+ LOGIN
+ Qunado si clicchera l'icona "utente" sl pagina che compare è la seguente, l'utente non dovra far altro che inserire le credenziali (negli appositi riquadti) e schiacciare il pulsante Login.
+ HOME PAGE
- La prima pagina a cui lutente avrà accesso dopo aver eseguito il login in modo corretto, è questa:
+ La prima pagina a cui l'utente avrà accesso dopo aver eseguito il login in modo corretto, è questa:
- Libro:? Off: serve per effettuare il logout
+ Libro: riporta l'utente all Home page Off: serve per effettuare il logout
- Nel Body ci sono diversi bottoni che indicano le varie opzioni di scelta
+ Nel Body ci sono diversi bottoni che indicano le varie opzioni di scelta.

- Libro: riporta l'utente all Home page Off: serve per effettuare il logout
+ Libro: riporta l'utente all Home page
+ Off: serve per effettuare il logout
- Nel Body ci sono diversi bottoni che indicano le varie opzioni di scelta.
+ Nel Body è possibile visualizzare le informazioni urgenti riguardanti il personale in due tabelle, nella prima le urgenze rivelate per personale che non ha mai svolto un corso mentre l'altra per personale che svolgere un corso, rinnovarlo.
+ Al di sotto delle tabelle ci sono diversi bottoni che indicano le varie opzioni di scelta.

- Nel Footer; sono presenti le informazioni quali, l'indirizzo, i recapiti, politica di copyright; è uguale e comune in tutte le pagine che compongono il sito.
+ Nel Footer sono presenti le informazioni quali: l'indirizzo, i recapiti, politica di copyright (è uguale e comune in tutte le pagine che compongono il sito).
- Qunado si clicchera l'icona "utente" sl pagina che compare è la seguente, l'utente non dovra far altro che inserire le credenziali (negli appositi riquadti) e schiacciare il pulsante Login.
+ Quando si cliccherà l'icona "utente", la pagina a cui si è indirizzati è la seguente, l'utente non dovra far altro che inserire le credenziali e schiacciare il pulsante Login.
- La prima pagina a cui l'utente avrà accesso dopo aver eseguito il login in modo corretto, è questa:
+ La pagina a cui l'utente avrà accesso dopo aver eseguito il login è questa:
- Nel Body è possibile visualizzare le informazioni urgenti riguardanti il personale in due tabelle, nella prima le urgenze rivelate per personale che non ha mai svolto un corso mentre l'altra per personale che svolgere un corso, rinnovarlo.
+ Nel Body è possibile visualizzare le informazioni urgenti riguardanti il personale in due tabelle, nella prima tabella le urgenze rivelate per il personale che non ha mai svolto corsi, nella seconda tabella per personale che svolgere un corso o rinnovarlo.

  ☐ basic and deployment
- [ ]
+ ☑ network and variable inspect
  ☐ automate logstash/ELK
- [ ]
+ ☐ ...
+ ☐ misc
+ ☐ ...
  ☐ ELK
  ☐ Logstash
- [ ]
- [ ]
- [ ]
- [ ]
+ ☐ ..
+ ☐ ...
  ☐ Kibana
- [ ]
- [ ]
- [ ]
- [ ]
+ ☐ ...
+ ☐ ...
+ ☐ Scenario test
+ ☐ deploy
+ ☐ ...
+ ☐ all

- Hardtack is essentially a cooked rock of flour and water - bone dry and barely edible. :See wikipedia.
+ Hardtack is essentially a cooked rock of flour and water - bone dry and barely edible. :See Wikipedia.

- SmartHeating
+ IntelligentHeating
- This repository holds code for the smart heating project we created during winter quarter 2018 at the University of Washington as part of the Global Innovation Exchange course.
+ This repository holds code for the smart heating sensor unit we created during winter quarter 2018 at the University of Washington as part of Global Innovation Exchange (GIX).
++++++++
Instructions for the task
Starting with the line that contains "credenziali e schiacciare il pulsante Login.", return every line through the last one of the records, exactly as written.

Problem solution
+ Quando si cliccherà l'icona "utente", la pagina a cui si è indirizzati è la seguente, l'utente non dovra far altro che inserire le credenziali e schiacciare il pulsante Login.
- La prima pagina a cui l'utente avrà accesso dopo aver eseguito il login in modo corretto, è questa:
+ La pagina a cui l'utente avrà accesso dopo aver eseguito il login è questa:
- Nel Body è possibile visualizzare le informazioni urgenti riguardanti il personale in due tabelle, nella prima le urgenze rivelate per personale che non ha mai svolto un corso mentre l'altra per personale che svolgere un corso, rinnovarlo.
+ Nel Body è possibile visualizzare le informazioni urgenti riguardanti il personale in due tabelle, nella prima tabella le urgenze rivelate per il personale che non ha mai svolto corsi, nella seconda tabella per personale che svolgere un corso o rinnovarlo.

  ☐ basic and deployment
- [ ]
+ ☑ network and variable inspect
  ☐ automate logstash/ELK
- [ ]
+ ☐ ...
+ ☐ misc
+ ☐ ...
  ☐ ELK
  ☐ Logstash
- [ ]
- [ ]
- [ ]
- [ ]
+ ☐ ..
+ ☐ ...
  ☐ Kibana
- [ ]
- [ ]
- [ ]
- [ ]
+ ☐ ...
+ ☐ ...
+ ☐ Scenario test
+ ☐ deploy
+ ☐ ...
+ ☐ all

- Hardtack is essentially a cooked rock of flour and water - bone dry and barely edible. :See wikipedia.
+ Hardtack is essentially a cooked rock of flour and water - bone dry and barely edible. :See Wikipedia.

- SmartHeating
+ IntelligentHeating
- This repository holds code for the smart heating project we created during winter quarter 2018 at the University of Washington as part of the Global Innovation Exchange course.
+ This repository holds code for the smart heating sensor unit we created during winter quarter 2018 at the University of Washington as part of Global Innovation Exchange (GIX).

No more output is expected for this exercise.